2) The smaller the ratio of vertical permeability to horizontal permeability, the maximum radius of water ridge increases.
3) When the liquid production rate is small, the production pressure difference is small, and the maximum water ridge radius increases with the increase of the liquid production rate. However, because the formation crude oil is heavy oil, the water ridge volume change law is not obvious, and the overall trend is upward, and there is a maximum value. When the production rate exceeds a certain value, the shape of water ridge decreases slightly.
4) The closer the horizontal well is to the bottom water, the bottom water will quickly cone into the bottom of the well; the water breakthrough will be early; the water cut will rise quickly; and the radius of water ridge will be smaller.
5) The shape and size of water ridges were calculated by mechanism model. When the crude oil viscosity is small, the oil-water fluidity is small, which is close to the piston type oil displacement; the water is relatively uniform and the water ridge range is large.
6) With the continuous development of the oilfield, the water cut of the oil well will be higher and higher, and the water ridge will be larger and larger.
7) When the distribution range of the interlayer is larger, the water content rising speed is slower; the shielding effect of interlayer on bottom water is stronger; the recovery degree is higher; and the development effect is better.

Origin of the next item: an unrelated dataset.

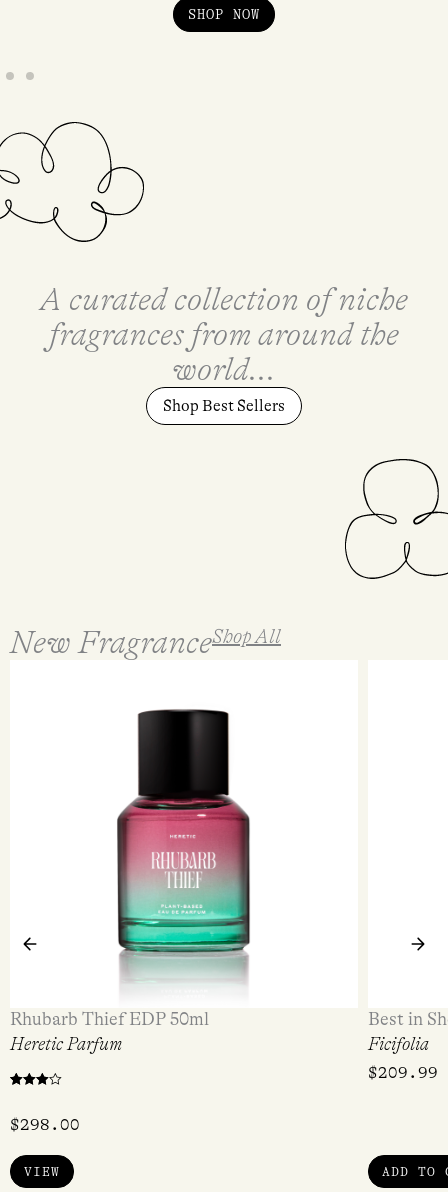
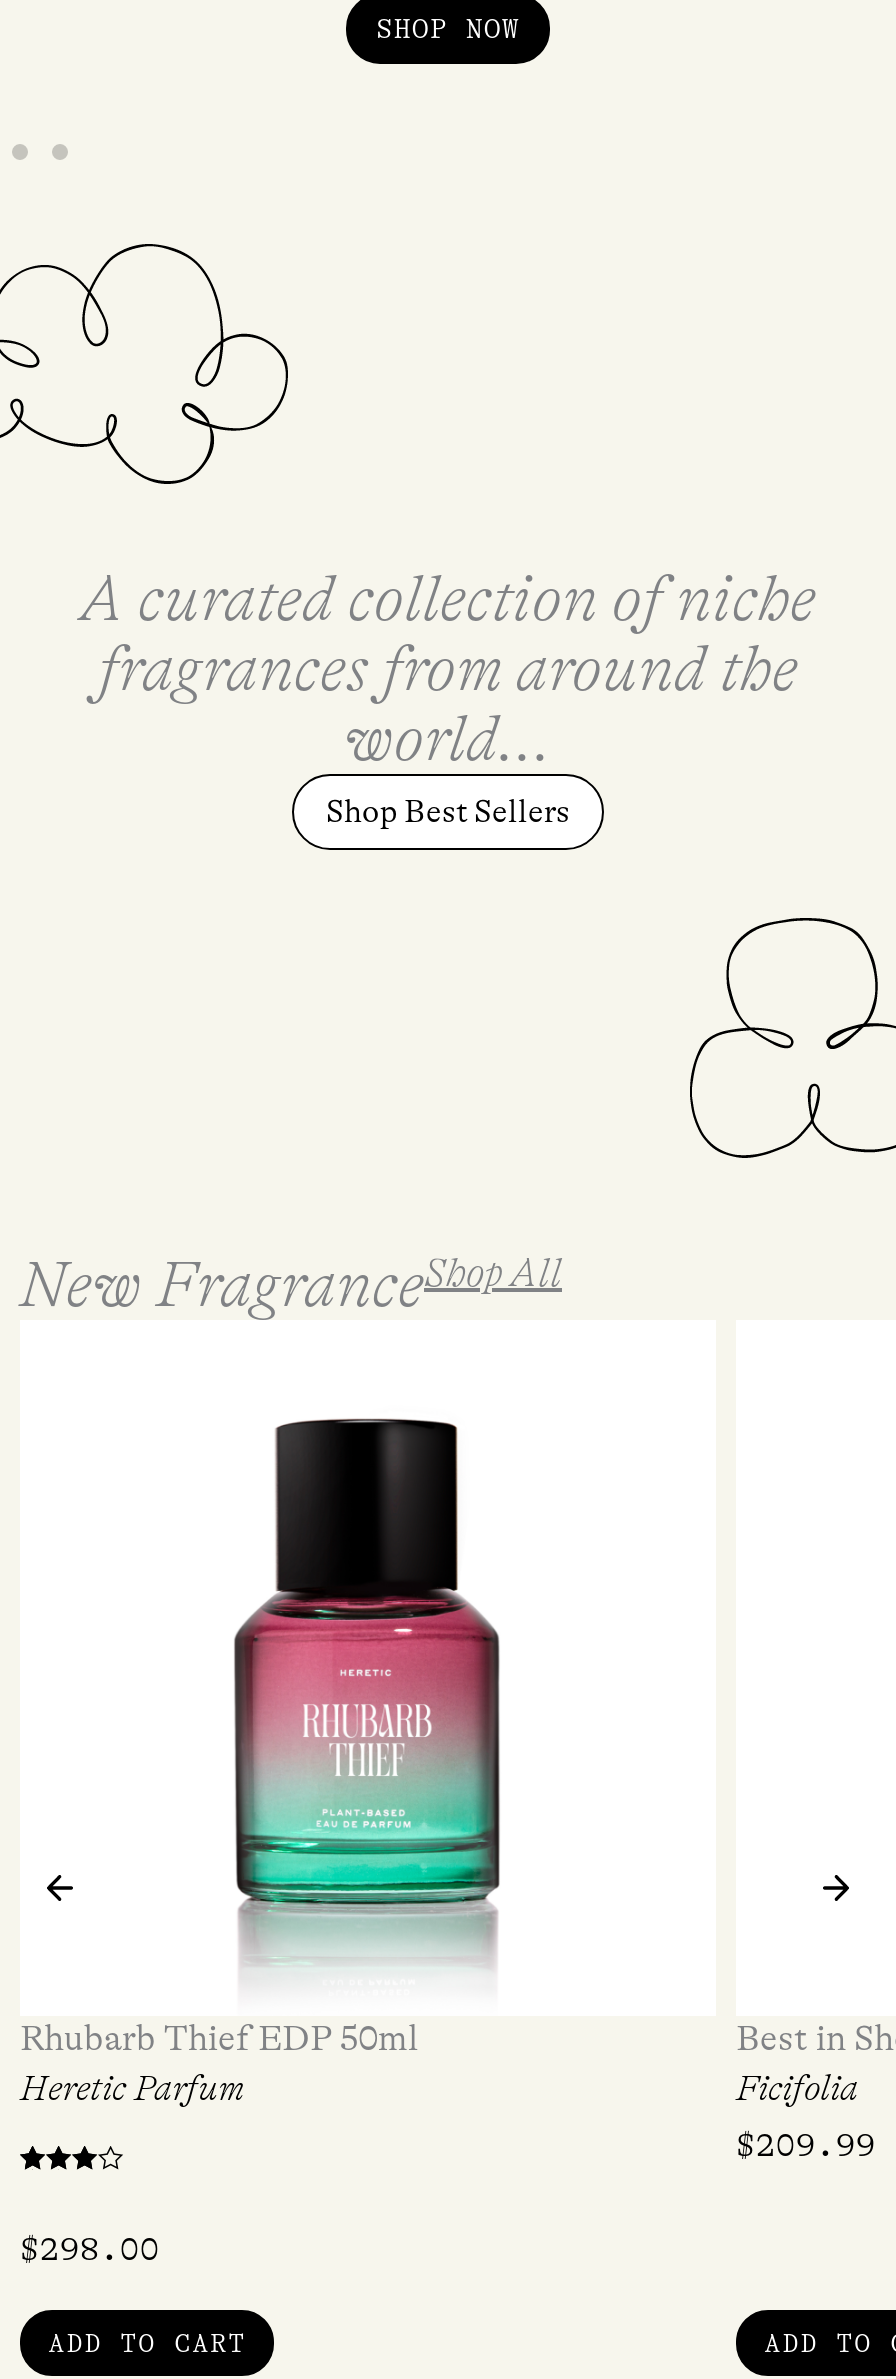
[24,1164,60,1178] VIEW -> [48,2327,246,2357] ADD TO CART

This paper analyzes the factors that affect the water ridge shape of horizontal wells in bottom water reservoir, finds out the relationship between the influencing factors and the maximum water ridge radius, and calculates the influence weight of each factor by using the orthogonal test design method, in which the oil-water viscosity ratio has the largest influence proportion. Therefore, it is necessary to pay special attention to the change of oil-water viscosity ratio in reservoir engineering design. The research results provide technical support for remaining oil distribution research and deployment of new adjustment wells.